**DIRECTIONS:** Across the records below, how many lines contain the string "color"? Give the number by itself.

--- SUPPLIED MATERIAL Enclosed Below ---

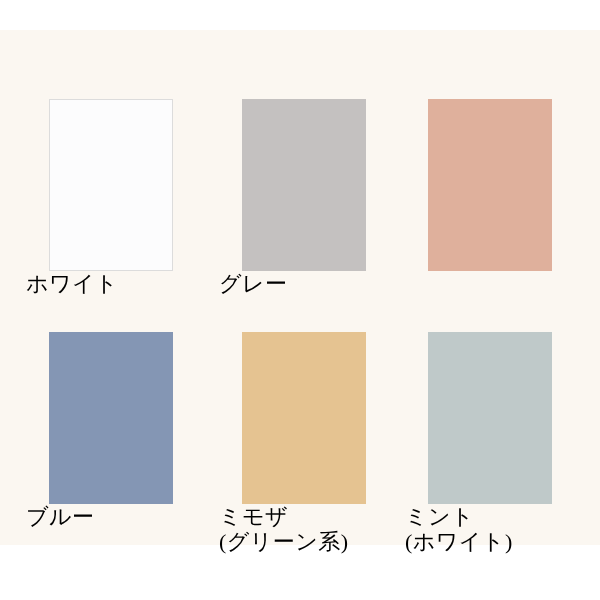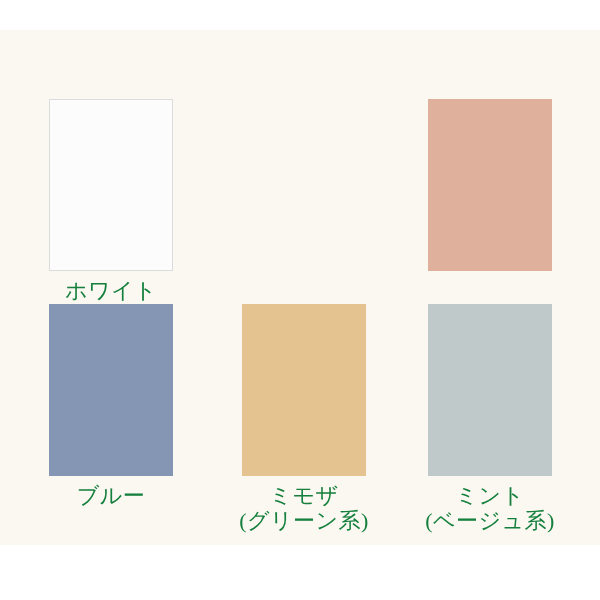--- a/index.html
+++ b/index.html
@@ -70,10 +70,10 @@
   }
 
   .swatch-label {
-    margin-top: 7px;
+    margin-top: 0;
     width: 170px;
-    text-align: center;
-    color: #15803d;
+    text-align: left;
+    color: #000000;
     font-size: 22px;
     line-height: 25px;
     letter-spacing: 0.5px;

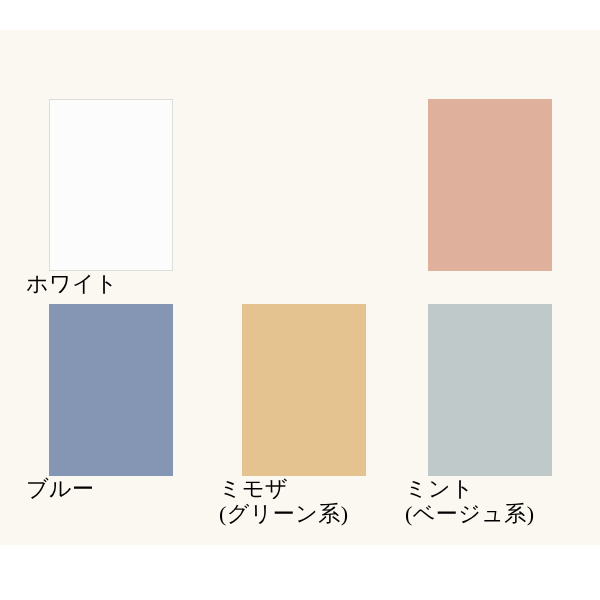--- a/index.html
+++ b/index.html
@@ -95,6 +95,10 @@
       <div class="swatch-label">ホワイト</div>
     </div>
 
+    <div class="swatch-cell col-1 row-0">
+      <div class="swatch-chip" style="background-color: rgb(196, 193, 192);"></div>
+      <div class="swatch-label">グレー</div>
+    </div>
 
     <div class="swatch-cell col-2 row-0">
       <div class="swatch-chip" style="background-color: rgb(223, 176, 156);"></div>

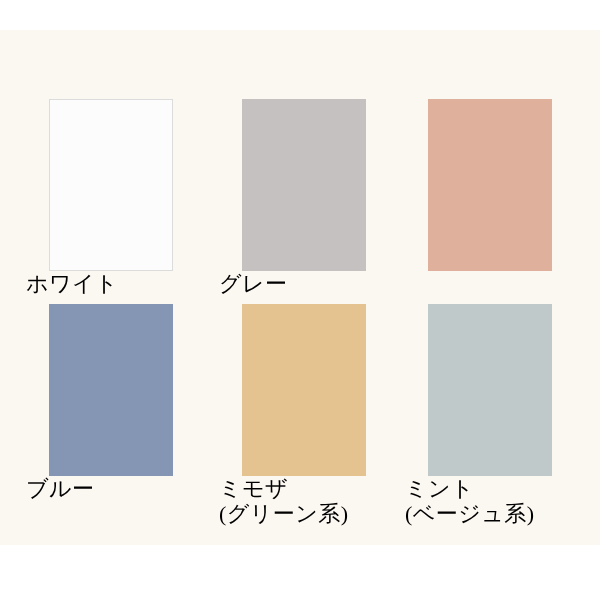--- a/index.html
+++ b/index.html
@@ -56,7 +56,7 @@
 
   
   .row-0 { top: 99px; }
-  .row-1 { top: 304px; }
+  .row-1 { top: 332px; }
 
   .swatch-chip {
     width: 124px;

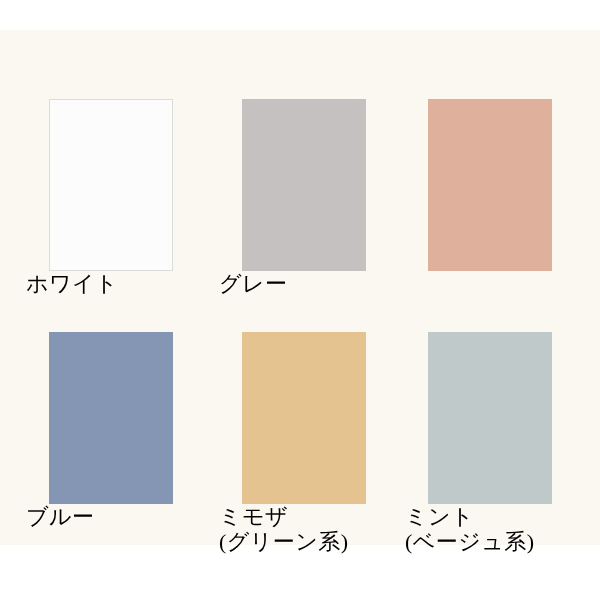--- a/index.html
+++ b/index.html
@@ -118,7 +118,7 @@
     <div class="swatch-cell col-2 row-1">
       <div class="swatch-chip" style="background-color: rgb(191, 201, 201);"></div>
       <div class="swatch-label">ミント
-(ベージュ系)</div>
+(ホワイト)</div>
     </div>
 
   </div>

--- End of Enclosed SUPPLIED MATERIAL ---

**THE COMPLETED TASK:** 5